There are some activities that shouldn't ever be attempted unless they're adequately funded. Advertising is a good example. Unless a campaign can be adequately sustained, putting a few ads online or in print probably isn't going to buy you much. One email barrage probably won't either.
Rule No. 22 in marketing gurus Al Reis and Jack Trout's book, The 22 Immutable Laws of Marketing , is: “Without adequate funding an idea won't get off the ground.” That says it all. Meanwhile, many tech companies' marketing budgets get cut or are essentially non-existent. So what can a tech company do without a real marketing budget? In fact, there's quite a bit.
First, make sure you have a marketing and communications strategy. Earlier posts on this site have discussed this in some detail. (See: Creating Effective Tech PR Strategies and Developing Messaging for Tech Marketers.) Not having a strategy and “just doing some” tactics are sure ways of wasting money. So study your competition, clearly differentiate your brand, and create two or three key messages that effectively and interestingly support your differentiated claim. Then your brand at least has a fighting chance of being recognized as valuable by prospects.
In technical marketing sectors, demonstrating your brand's special expertise can be a powerful way of creating content that's valuable and interesting to customers. Another of my earlier posts discusses how engineers can be an intimate part of the public relations effort. (See: Engineers Can Do Public Relations, Too.)
Call it “content marketing” or publicity, getting the technology creators talking or writing about how or why to use your technology is typically quite effective. The associated cost is time, not money. Technologists can write for publication in traditional media, blog on their own, or post ideas and information to appropriate blog sites followed by your customer base.
You've likely noticed EBN has a substantial cast of people doing exactly this. Writing for publication in existing outlets is more effective than self-publishing because of the typically far greater reach and credibility they offer versus your company's own Website. Link-backs from the article and re-use permissions provide even greater mileage. This kind of publicity generates search optimization results. It's a case of PR driving search and search creating benefits to PR.

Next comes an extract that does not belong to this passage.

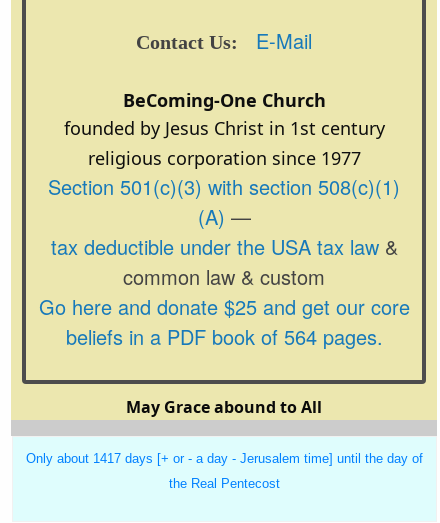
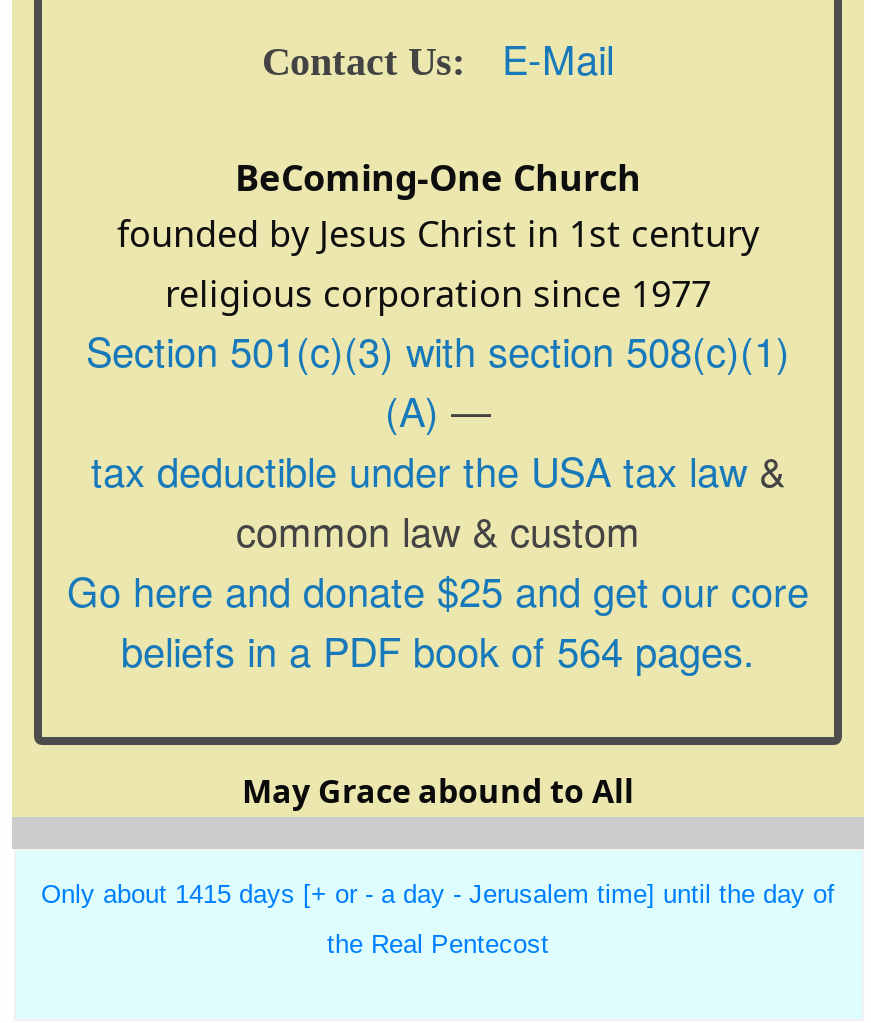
[26,450,422,466] Only about 1417 days [+ or - a day - Jerusalem time] until the day of -> [41,878,835,908] Only about 1415 days [+ or - a day - Jerusalem time] until the day of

Whitepapers are OK as long as whatever you develop is informative and not merely revised product literature. Whitepapers are supposed to be a brand-neutral discussion of a topic of general interest to your customer base. It can include your company's perspective on this topic but not a veiled sales pitch. Merchandising whitepapers is another article. They can be used to help create Web search results and as a way of driving and capturing customer responses — if their content is perceived as valuable.
Plan consistent contact by building relationships with market analysts, journalists, and consultants who write about the market or affect purchase decisions. Seems logical, right? Your competition may already be doing it. If they're not, you'll have an advantage. Just make it a consistent habit. Talk to these people; don't just shoot occasional news releases at them. Have something interesting to say. Have a point of view on the business you're in. Talk as well as write about it.
Part of market engagement also involves connecting at key industry tradeshows. While exhibiting can be a heavy investment, coming to the show — walking the floor, seeing who's there and what they're saying, meeting people, and attending some of the presentations — typically is not. Great partnerships have resulted from planned or even chance meetings. Good things can happen on and off the show floor. Don't miss the opportunities.
Who markets alongside of you to the same prospects? What can you do together to increase awareness and build mutual value among your existing and prospective customers. Can you create something people will notice? I once had two clients who had little to say individually, but jointly they addressed a key technology problem that people were interested in. Initial joint PR efforts developed into cooperative sales and customer training programs that significantly benefitted all. Who can you dance with successfully?
These are a few of the potential ways of making limited marketing dollars work extra hard for your brand.